Dr. Charuvastra received his undergraduate and medical degrees from Brown University, completed his adult psychiatry training at UCLA-West Los Angeles, and his child and adolescent psychiatric training at the NYU Child Study Center. Dr. Charuvastra also completed a 2 year NIMH post-doctoral research training fellowship at the NYU Child Study Center, focusing on Trauma and Resilience in adults and children.

While in medical school, Dr. Charuvastra worked in hospital and prison based HIV clinics while studying addiction. At UCLA, he spent a great amount of time in specialty clinics for Women’s Health (reproductive psychiatry), Bipolar Disorders, Schizophrenia, Family Therapy, Interpersonal Psychotherapy for Depression, and Cognitive Therapy for Anxiety and Depression. At NYU, he developed expertise in treating Attention Deficit Hyperactivity Disorder (ADHD), Oppositional and Disruptive behavior, Depression, Post-Traumatic Stress Disorder and Anxiety in children and adolescents. Dr.
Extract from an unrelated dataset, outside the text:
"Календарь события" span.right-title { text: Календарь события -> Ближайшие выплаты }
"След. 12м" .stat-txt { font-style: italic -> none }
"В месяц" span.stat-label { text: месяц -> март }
Charuvastra has also had training in administering the Autistic Disorders Observation Scale (ADOS) and has worked extensively with children on the Autistic Spectrum.

Awards: the Isaac Ray award from Brown Medical School, the Rock Sleyster award from the AMA, the Shirley Hatos 21st Century prize from UCLA, and fellowships with the American Psychoanalytic Association and the Group for the Advancement of Psychiatry. .

Assistant Professor at New York University Medical Center in the Department of Child and Adolescent Psychiatry.